→ EXERCISE DESCRIPTION
Using the records below, copy out exactly the line that contains "- R1C24: Made" and every line that follows it, up to and including the last, and no others.

(Entries taken from a collection)
- - - -

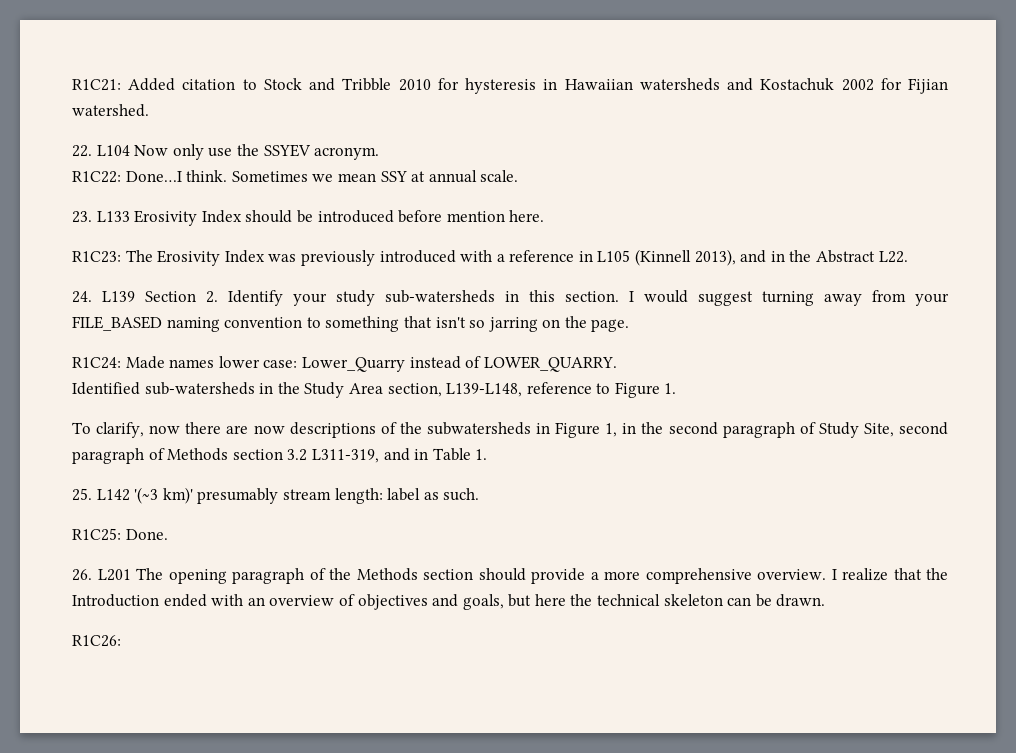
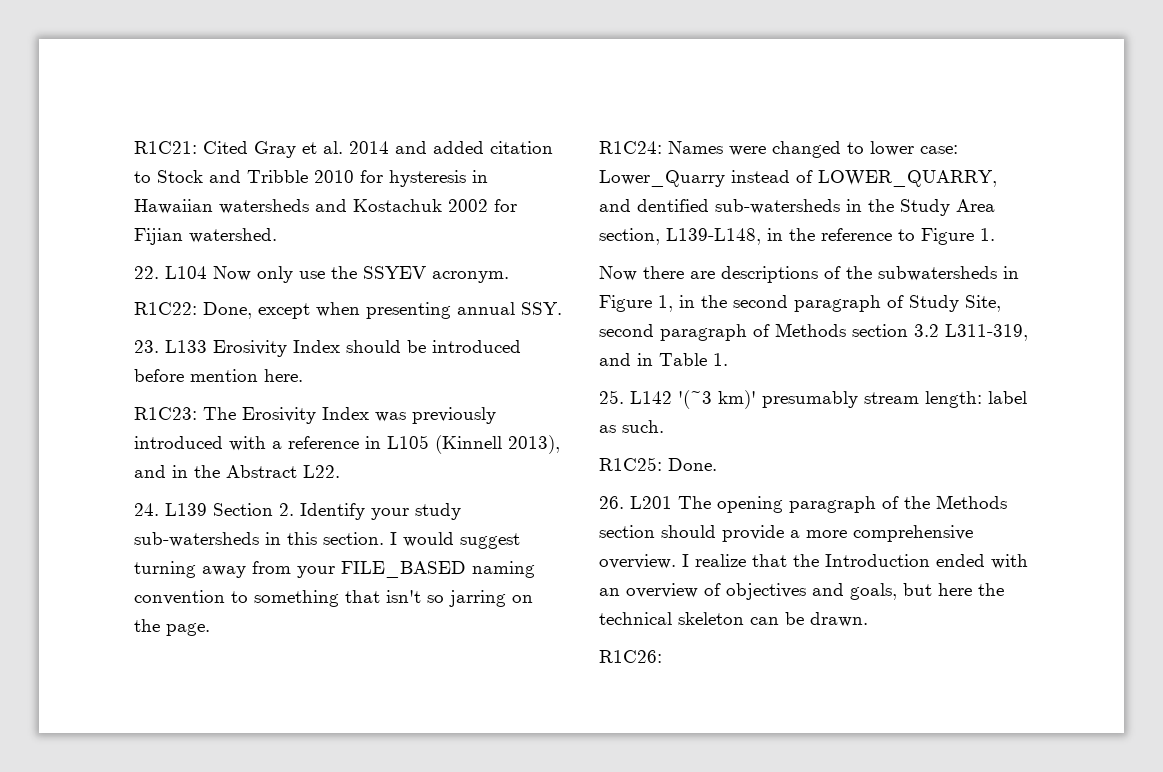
- R1C21: Added citation to Stock and Tribble 2010 for hysteresis in Hawaiian watersheds and Kostachuk 2002 for Fijian watershed.
+ R1C21: Cited Gray et al. 2014 and added citation to Stock and Tribble 2010 for hysteresis in Hawaiian watersheds and Kostachuk 2002 for Fijian watershed.
- R1C22: Done…I think. Sometimes we mean SSY at annual scale.
+ R1C22: Done, except when presenting annual SSY.
- R1C24: Made names lower case: Lower_Quarry instead of LOWER_QUARRY.
- Identified sub-watersheds in the Study Area section, L139-L148, reference to Figure 1.
+ R1C24: Names were changed to lower case: Lower_Quarry instead of LOWER_QUARRY, and dentified sub-watersheds in the Study Area section, L139-L148, in the reference to Figure 1.
- To clarify, now there are now descriptions of the subwatersheds in Figure 1, in the second paragraph of Study Site, second paragraph of Methods section 3.2 L311-319, and in Table 1.
+ Now there are descriptions of the subwatersheds in Figure 1, in the second paragraph of Study Site, second paragraph of Methods section 3.2 L311-319, and in Table 1.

- - - -

→ SOLUTION
- R1C24: Made names lower case: Lower_Quarry instead of LOWER_QUARRY.
- Identified sub-watersheds in the Study Area section, L139-L148, reference to Figure 1.
+ R1C24: Names were changed to lower case: Lower_Quarry instead of LOWER_QUARRY, and dentified sub-watersheds in the Study Area section, L139-L148, in the reference to Figure 1.
- To clarify, now there are now descriptions of the subwatersheds in Figure 1, in the second paragraph of Study Site, second paragraph of Methods section 3.2 L311-319, and in Table 1.
+ Now there are descriptions of the subwatersheds in Figure 1, in the second paragraph of Study Site, second paragraph of Methods section 3.2 L311-319, and in Table 1.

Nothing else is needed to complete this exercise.